== RECORDS PROVIDED

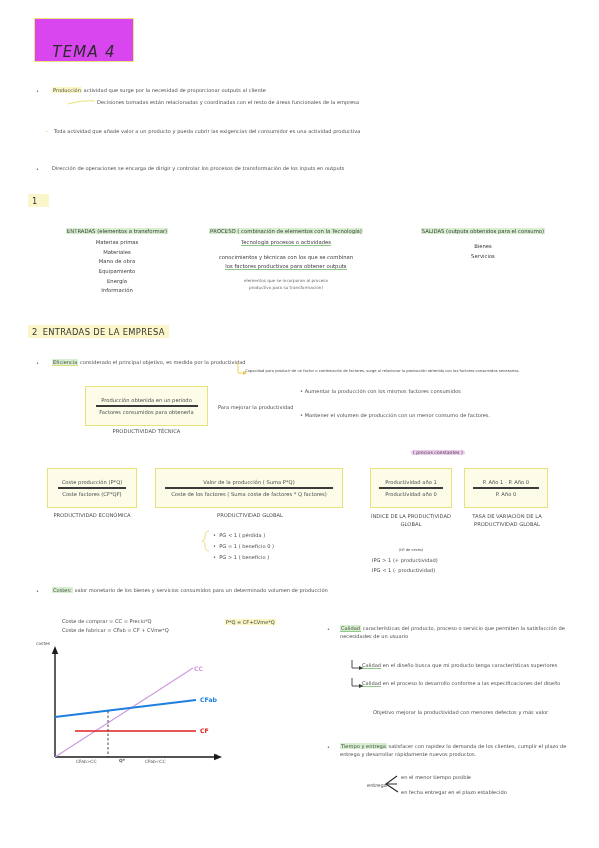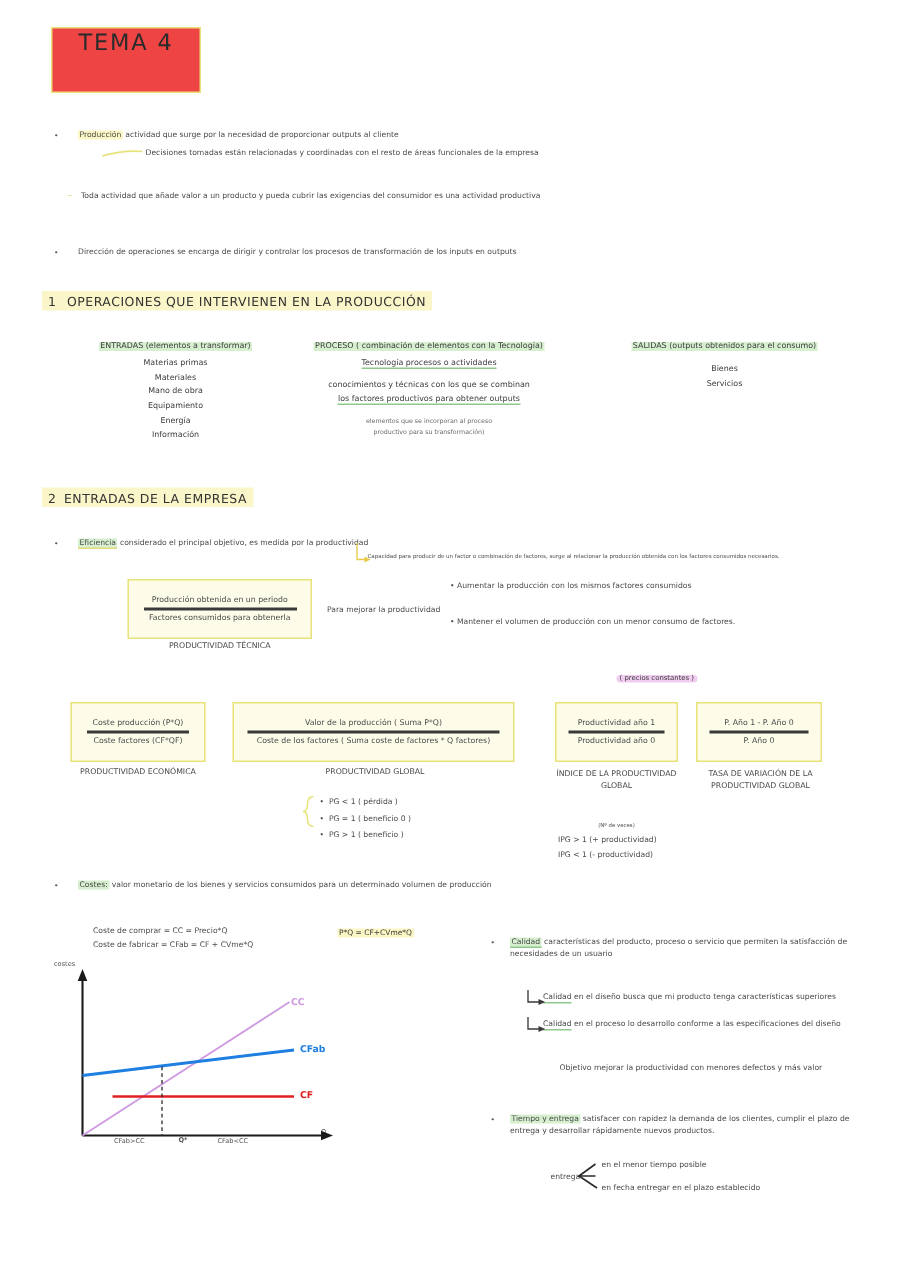--- a/index.html
+++ b/index.html
@@ -12,22 +12,22 @@
     position: relative;
     overflow: hidden;
   }
   .page { position:relative; width:599px; height:848px; }
 
   
   .hdr { position:absolute; left:0; top:18px; width:599px; height:48px; }
   .tema-box {
     position:absolute; left:34px; top:0;
     width:100px; height:44px;
-    background:#ef4444; border:1.2px solid #e8e27a;
-    display:flex; align-items:flex-start; justify-content:center;
+    background:#d946ef; border:1.2px solid #e8e27a;
+    display:flex; align-items:flex-end; justify-content:center;font-style:italic;
   }
   .tema-box span { font-size:15px; letter-spacing:1.2px; color:#2b2b2b; }
   .hdr-title {
     position:absolute; left:148px; top:10px;
     font-size:16px; letter-spacing:.9px; color:#2b2b2b;
   }
 
   
   .t { position:absolute; font-size:5.1px; line-height:1.5; color:#4a4a4a; white-space:nowrap; }
   .t.w { white-space:normal; }
@@ -88,21 +88,20 @@
 
   <div class="bullet" style="left:36px; top:166px;">•</div>
   <div class="t" style="left:52px; top:165px;">
     <span>Dirección de operaciones</span>
     <span>se encarga de dirigir y controlar los procesos de transformación de los inputs en outputs</span>
   </div>
 
   <div class="sect" style="left:28px; top:194px;">
     <span>1</span>
     <span style="width:7px;"></span>
-    <span>OPERACIONES QUE INTERVIENEN EN LA PRODUCCIÓN</span>
   </div>
 
   <div class="col" style="left:42px; top:228px; width:150px;">
     <div class="head">
       <span class="hl-g">ENTRADAS (elementos a transformar)</span>
     </div>
     <div class="it">Materias primas</div>
     <div class="it">Materiales</div>
     <div class="it">Mano de obra</div>
     <div class="it">Equipamiento</div>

====

TASK INSTRUCTIONS :: Wherever a line in the records contains the word "flex", copy that line.

EXERCISE RESULT ::
-    display:flex; align-items:flex-start; justify-content:center;
+    display:flex; align-items:flex-end; justify-content:center;font-style:italic;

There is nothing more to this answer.